# STORED DATA
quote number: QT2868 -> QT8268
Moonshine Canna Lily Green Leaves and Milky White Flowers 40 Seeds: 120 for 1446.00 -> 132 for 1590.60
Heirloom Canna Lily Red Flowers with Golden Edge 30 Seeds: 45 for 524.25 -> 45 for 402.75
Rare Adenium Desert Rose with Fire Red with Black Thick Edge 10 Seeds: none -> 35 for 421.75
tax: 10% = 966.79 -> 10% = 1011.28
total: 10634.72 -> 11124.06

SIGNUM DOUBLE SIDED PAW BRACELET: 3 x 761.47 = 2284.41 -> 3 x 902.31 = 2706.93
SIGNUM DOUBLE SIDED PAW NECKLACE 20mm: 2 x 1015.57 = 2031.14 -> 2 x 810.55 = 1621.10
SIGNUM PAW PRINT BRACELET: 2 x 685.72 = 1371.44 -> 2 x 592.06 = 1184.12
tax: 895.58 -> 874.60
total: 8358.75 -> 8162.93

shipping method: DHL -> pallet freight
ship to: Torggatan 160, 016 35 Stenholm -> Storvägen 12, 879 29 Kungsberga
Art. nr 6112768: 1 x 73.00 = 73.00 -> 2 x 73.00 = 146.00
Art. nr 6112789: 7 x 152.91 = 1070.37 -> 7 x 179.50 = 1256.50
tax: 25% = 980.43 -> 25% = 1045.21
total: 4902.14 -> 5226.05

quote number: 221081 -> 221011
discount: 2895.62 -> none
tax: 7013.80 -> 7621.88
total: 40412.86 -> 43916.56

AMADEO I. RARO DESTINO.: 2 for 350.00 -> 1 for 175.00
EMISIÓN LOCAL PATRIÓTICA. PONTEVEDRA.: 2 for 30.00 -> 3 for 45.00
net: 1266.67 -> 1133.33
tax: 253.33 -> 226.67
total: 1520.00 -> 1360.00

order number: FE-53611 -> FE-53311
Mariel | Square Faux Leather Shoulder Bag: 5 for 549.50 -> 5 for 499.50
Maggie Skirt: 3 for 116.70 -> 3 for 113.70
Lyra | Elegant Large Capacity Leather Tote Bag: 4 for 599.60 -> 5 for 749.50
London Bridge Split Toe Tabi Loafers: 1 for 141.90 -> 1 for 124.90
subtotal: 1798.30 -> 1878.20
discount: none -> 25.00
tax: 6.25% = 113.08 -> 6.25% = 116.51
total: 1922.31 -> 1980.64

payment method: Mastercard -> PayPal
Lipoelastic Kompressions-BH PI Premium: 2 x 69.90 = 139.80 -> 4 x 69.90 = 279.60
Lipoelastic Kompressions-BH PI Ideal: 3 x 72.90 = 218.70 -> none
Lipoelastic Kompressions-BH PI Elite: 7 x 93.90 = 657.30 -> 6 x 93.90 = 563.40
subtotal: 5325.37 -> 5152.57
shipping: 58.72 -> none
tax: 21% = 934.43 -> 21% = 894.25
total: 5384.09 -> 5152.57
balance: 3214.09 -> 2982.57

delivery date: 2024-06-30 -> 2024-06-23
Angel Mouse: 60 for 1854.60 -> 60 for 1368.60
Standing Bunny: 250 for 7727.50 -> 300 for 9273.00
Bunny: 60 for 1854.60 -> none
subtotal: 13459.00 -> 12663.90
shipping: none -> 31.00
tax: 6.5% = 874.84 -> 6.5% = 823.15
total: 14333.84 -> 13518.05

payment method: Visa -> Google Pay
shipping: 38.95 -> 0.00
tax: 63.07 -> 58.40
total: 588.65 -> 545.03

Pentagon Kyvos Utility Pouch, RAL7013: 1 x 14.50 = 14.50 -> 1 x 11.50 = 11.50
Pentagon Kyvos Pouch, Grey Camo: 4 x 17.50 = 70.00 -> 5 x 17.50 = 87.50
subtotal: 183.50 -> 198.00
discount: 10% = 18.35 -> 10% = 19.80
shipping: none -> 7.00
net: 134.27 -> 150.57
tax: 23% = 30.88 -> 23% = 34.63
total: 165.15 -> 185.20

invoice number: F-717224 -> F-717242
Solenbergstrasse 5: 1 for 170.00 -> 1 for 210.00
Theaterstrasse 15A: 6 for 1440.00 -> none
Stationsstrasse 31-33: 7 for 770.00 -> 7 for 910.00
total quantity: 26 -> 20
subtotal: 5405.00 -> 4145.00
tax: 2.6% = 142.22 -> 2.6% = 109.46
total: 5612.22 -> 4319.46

# ACTIVITY
Using the records above, find and show each line with the string "Flowers".

# SOLUTION BELOW
Moonshine Canna Lily Green Leaves and Milky White Flowers 40 Seeds: 120 for 1446.00 -> 132 for 1590.60
Heirloom Canna Lily Red Flowers with Golden Edge 30 Seeds: 45 for 524.25 -> 45 for 402.75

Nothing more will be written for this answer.